#### Task details
The answer should consist of the full listing below, repeated exactly and free of pictures.

Top of Data excerpts

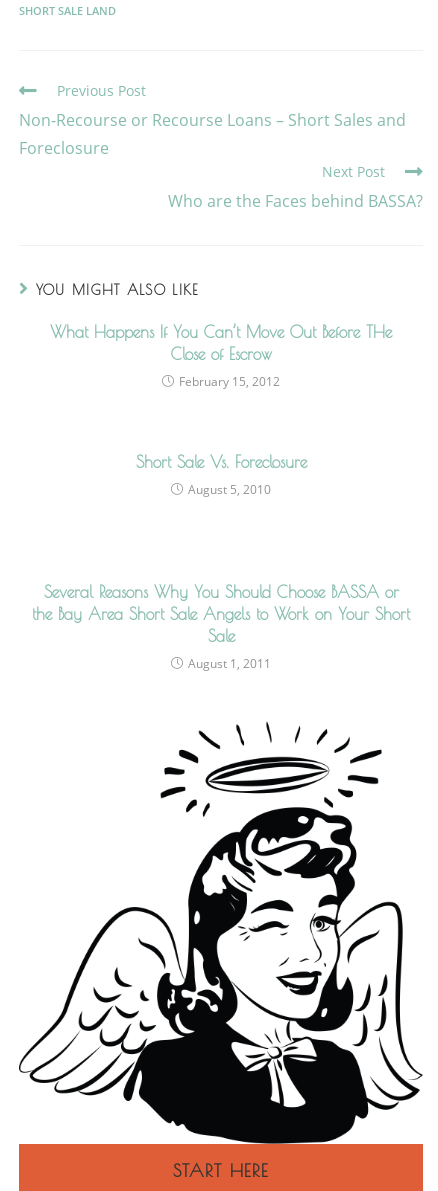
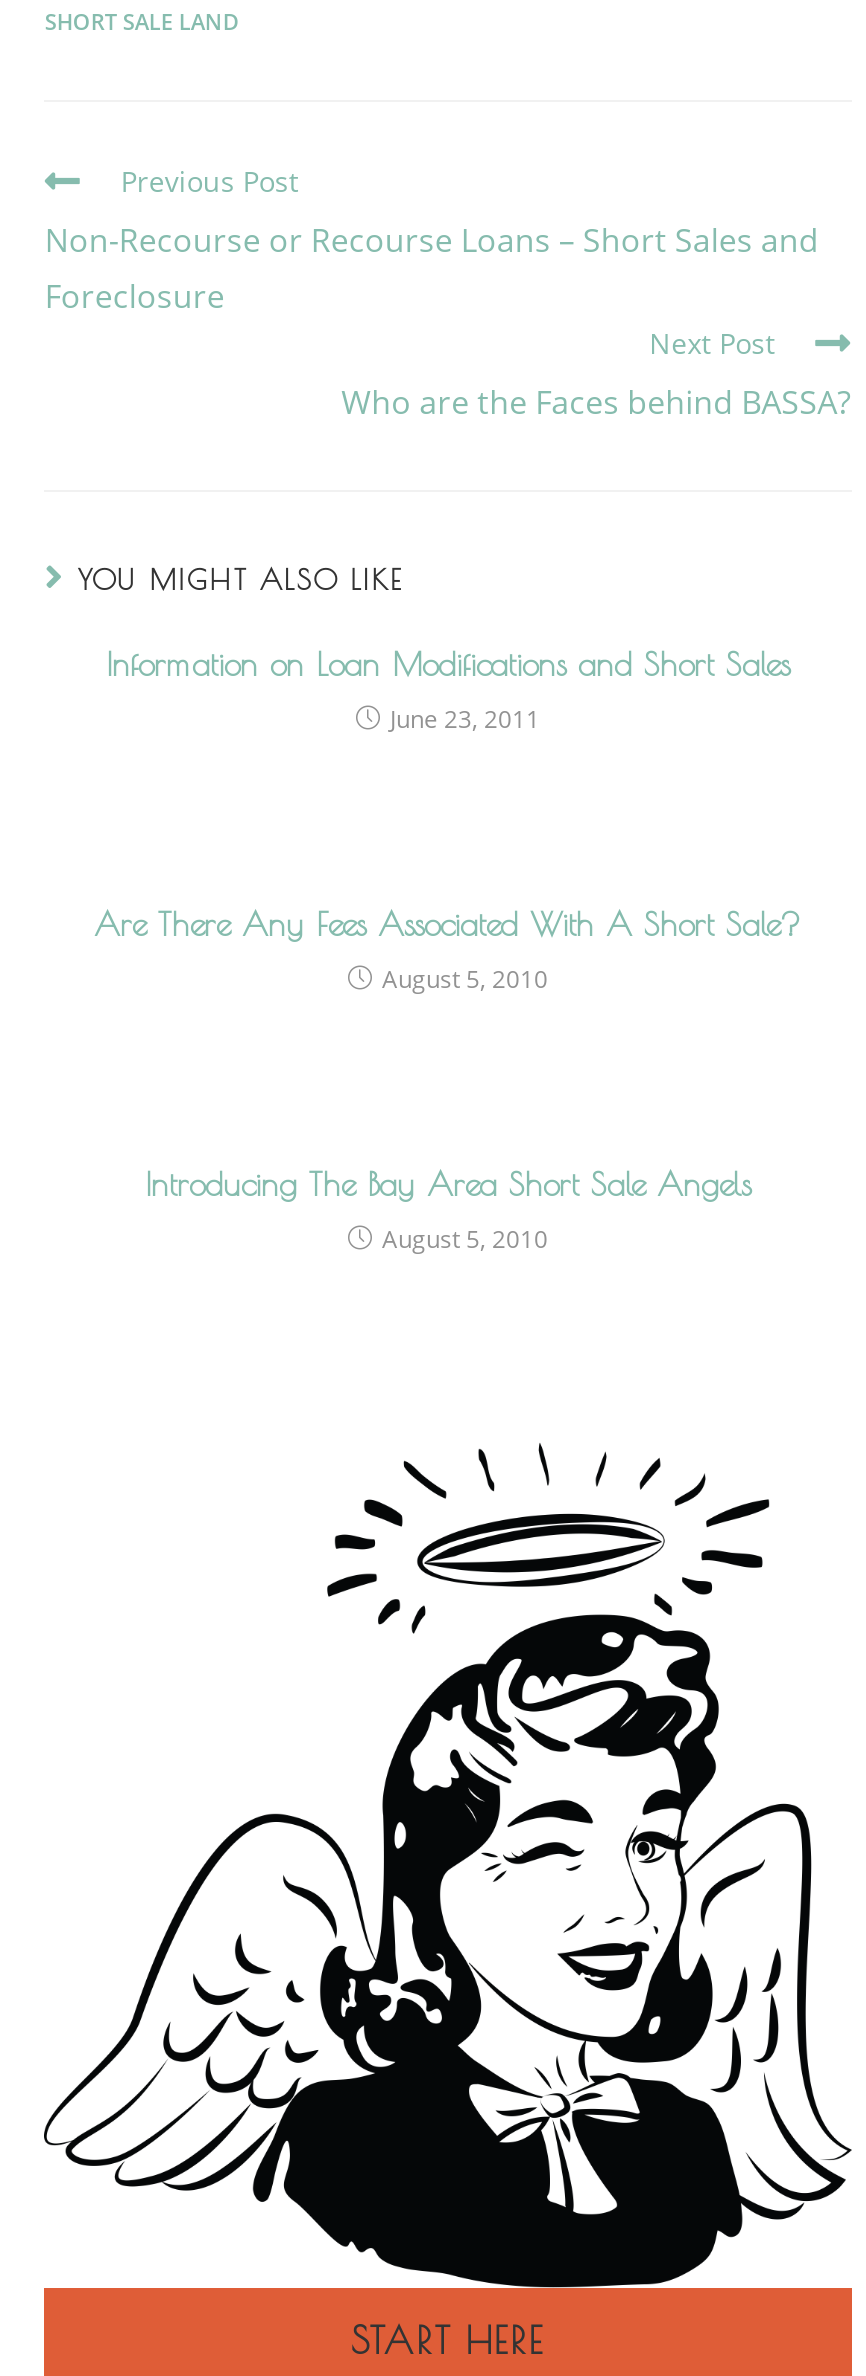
[50,323,392,363] What Happens If You Can’t Move Out Before THe | Close of Escrow -> [106,646,790,682] Information on Loan Modifications and Short Sales
[179,373,280,390] February 15, 2012 -> [390,702,540,736] June 23, 2011
[136,453,306,471] Short Sale Vs. Foreclosure -> [94,906,802,942] Are There Any Fees Associated With A Short Sale?
[32,583,410,645] Several Reasons Why You Should Choose BASSA or | the Bay Area Short Sale Angels to Work on Your Short | Sale -> [145,1166,751,1202] Introducing The Bay Area Short Sale Angels
[188,655,271,672] August 1, 2011 -> [382,1222,548,1256] August 5, 2010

Bottom of Data excerpts

#### Problem solution
[50,323,392,363] What Happens If You Can’t Move Out Before THe | Close of Escrow -> [106,646,790,682] Information on Loan Modifications and Short Sales
[179,373,280,390] February 15, 2012 -> [390,702,540,736] June 23, 2011
[136,453,306,471] Short Sale Vs. Foreclosure -> [94,906,802,942] Are There Any Fees Associated With A Short Sale?
[32,583,410,645] Several Reasons Why You Should Choose BASSA or | the Bay Area Short Sale Angels to Work on Your Short | Sale -> [145,1166,751,1202] Introducing The Bay Area Short Sale Angels
[188,655,271,672] August 1, 2011 -> [382,1222,548,1256] August 5, 2010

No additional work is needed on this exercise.